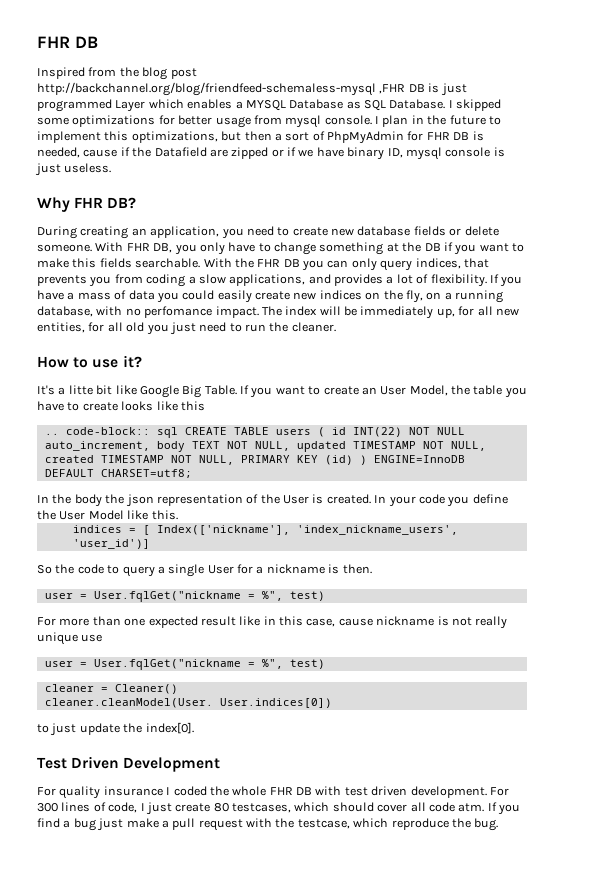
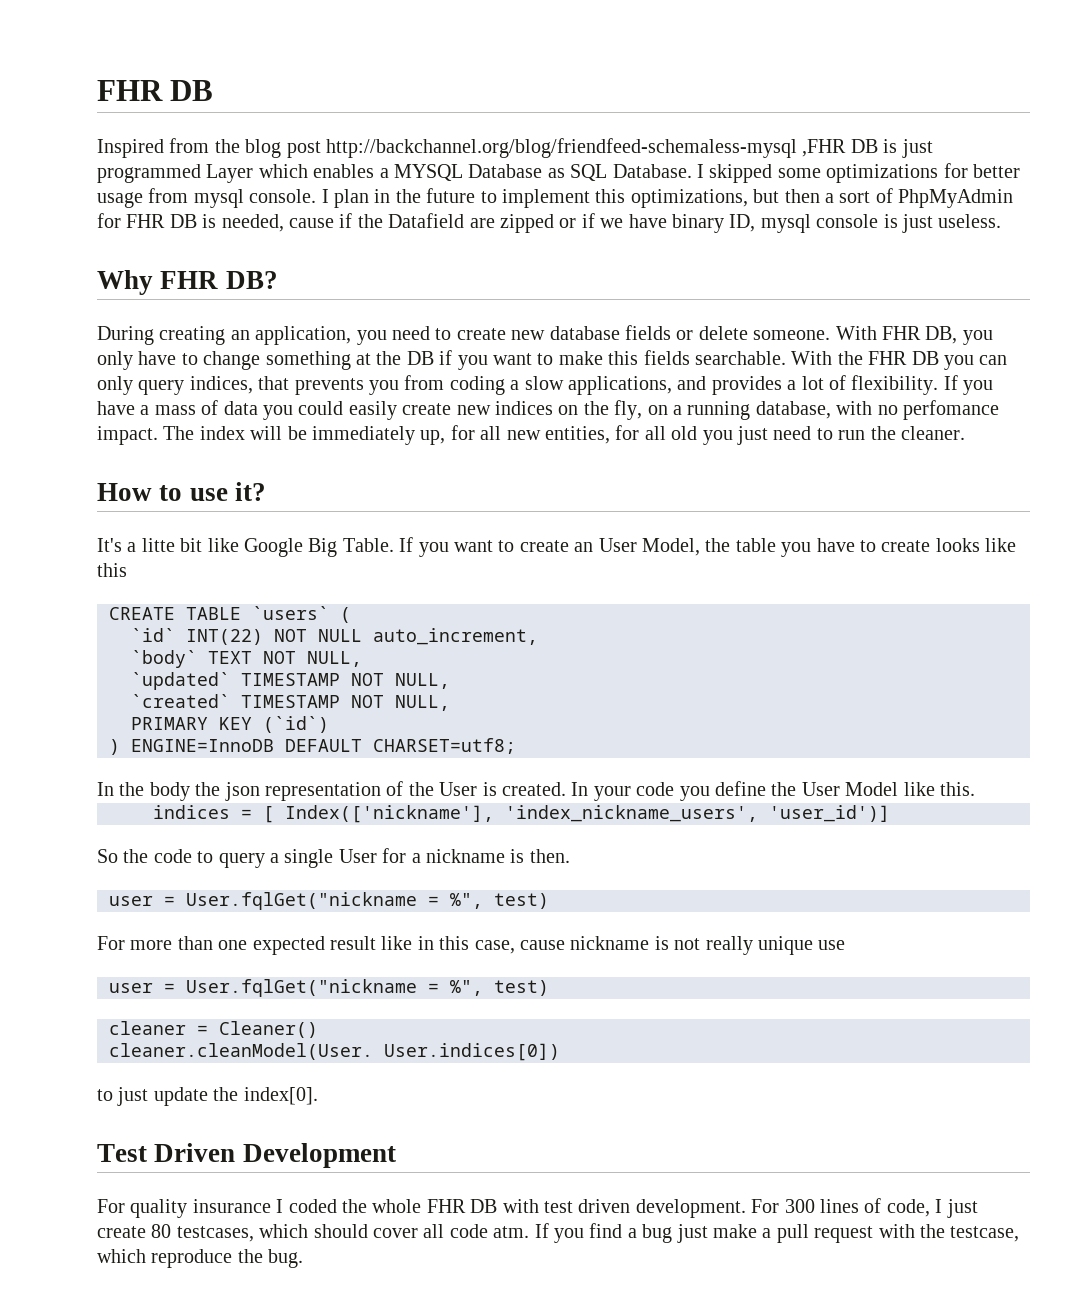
- .. code-block:: sql CREATE TABLE users ( id INT(22) NOT NULL auto_increment, body TEXT NOT NULL, updated TIMESTAMP NOT NULL, created TIMESTAMP NOT NULL, PRIMARY KEY (id) ) ENGINE=InnoDB DEFAULT CHARSET=utf8;
+ CREATE TABLE `users` (
+ `id` INT(22) NOT NULL auto_increment,
+ `body` TEXT NOT NULL,
+ `updated` TIMESTAMP NOT NULL,
+ `created` TIMESTAMP NOT NULL,
+ PRIMARY KEY (`id`)
+ ) ENGINE=InnoDB DEFAULT CHARSET=utf8;

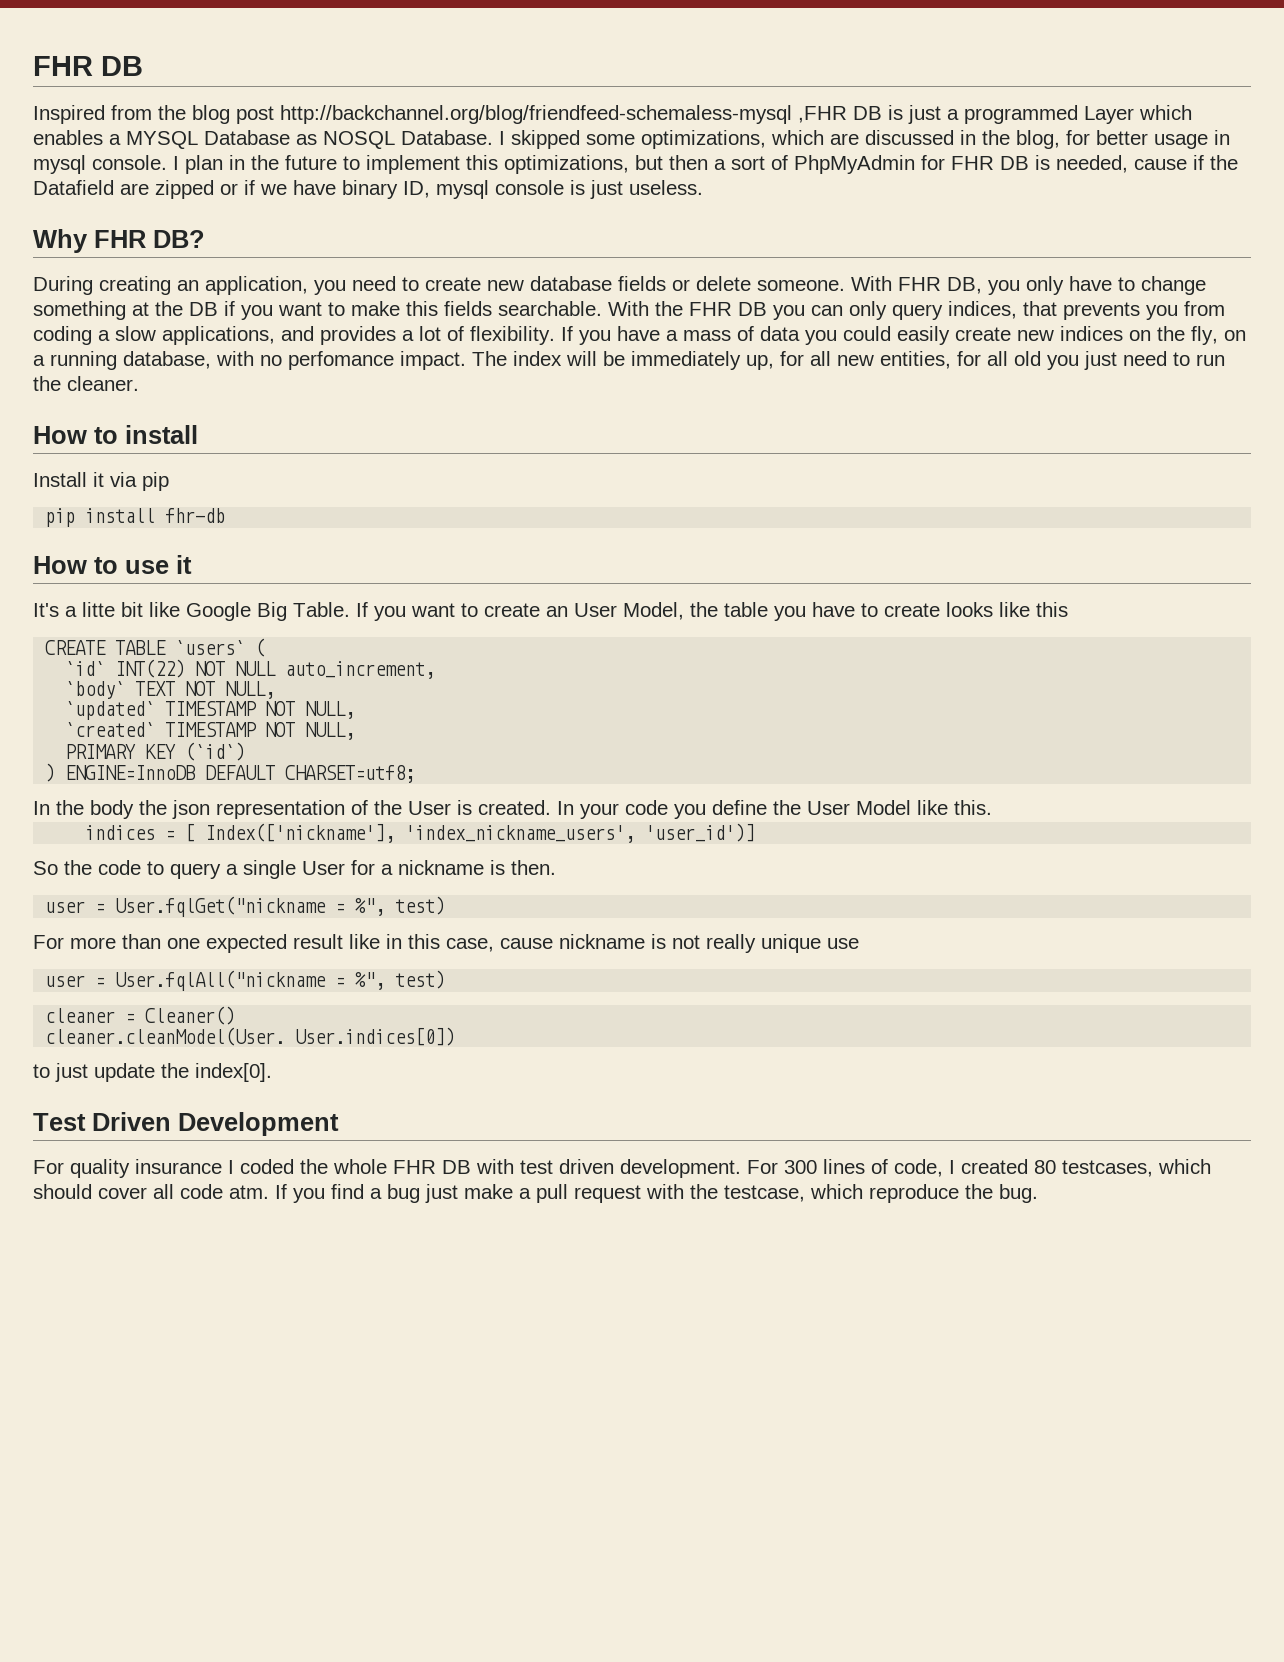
- Inspired from the blog post http://backchannel.org/blog/friendfeed-schemaless-mysql ,FHR DB is just programmed Layer which enables a MYSQL Database as SQL Database.
+ Inspired from the blog post http://backchannel.org/blog/friendfeed-schemaless-mysql ,FHR DB is just a programmed Layer which enables a MYSQL Database as NOSQL Database.
- I skipped some optimizations for better usage from mysql console.
+ I skipped some optimizations, which are discussed in the blog, for better usage in mysql console.
+ How to install
+ Install it via pip
+ pip install fhr-db
- How to use it?
+ How to use it
  For more than one expected result like in this case, cause nickname is not really unique use
- user = User.fqlGet("nickname = %", test)
+ user = User.fqlAll("nickname = %", test)
- For 300 lines of code, I just create 80 testcases, which should cover all code atm.
+ For 300 lines of code, I created 80 testcases, which should cover all code atm.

* * * *

» **ABOUT THIS EXERCISE**: Only the lines that lie between the start of the listing and the line containing "- For 300 lines", both included, belong in the answer; write them out exactly and omit pictures.

» **WRITTEN SOLUTION**:
- .. code-block:: sql CREATE TABLE users ( id INT(22) NOT NULL auto_increment, body TEXT NOT NULL, updated TIMESTAMP NOT NULL, created TIMESTAMP NOT NULL, PRIMARY KEY (id) ) ENGINE=InnoDB DEFAULT CHARSET=utf8;
+ CREATE TABLE `users` (
+ `id` INT(22) NOT NULL auto_increment,
+ `body` TEXT NOT NULL,
+ `updated` TIMESTAMP NOT NULL,
+ `created` TIMESTAMP NOT NULL,
+ PRIMARY KEY (`id`)
+ ) ENGINE=InnoDB DEFAULT CHARSET=utf8;

- Inspired from the blog post http://backchannel.org/blog/friendfeed-schemaless-mysql ,FHR DB is just programmed Layer which enables a MYSQL Database as SQL Database.
+ Inspired from the blog post http://backchannel.org/blog/friendfeed-schemaless-mysql ,FHR DB is just a programmed Layer which enables a MYSQL Database as NOSQL Database.
- I skipped some optimizations for better usage from mysql console.
+ I skipped some optimizations, which are discussed in the blog, for better usage in mysql console.
+ How to install
+ Install it via pip
+ pip install fhr-db
- How to use it?
+ How to use it
  For more than one expected result like in this case, cause nickname is not really unique use
- user = User.fqlGet("nickname = %", test)
+ user = User.fqlAll("nickname = %", test)
- For 300 lines of code, I just create 80 testcases, which should cover all code atm.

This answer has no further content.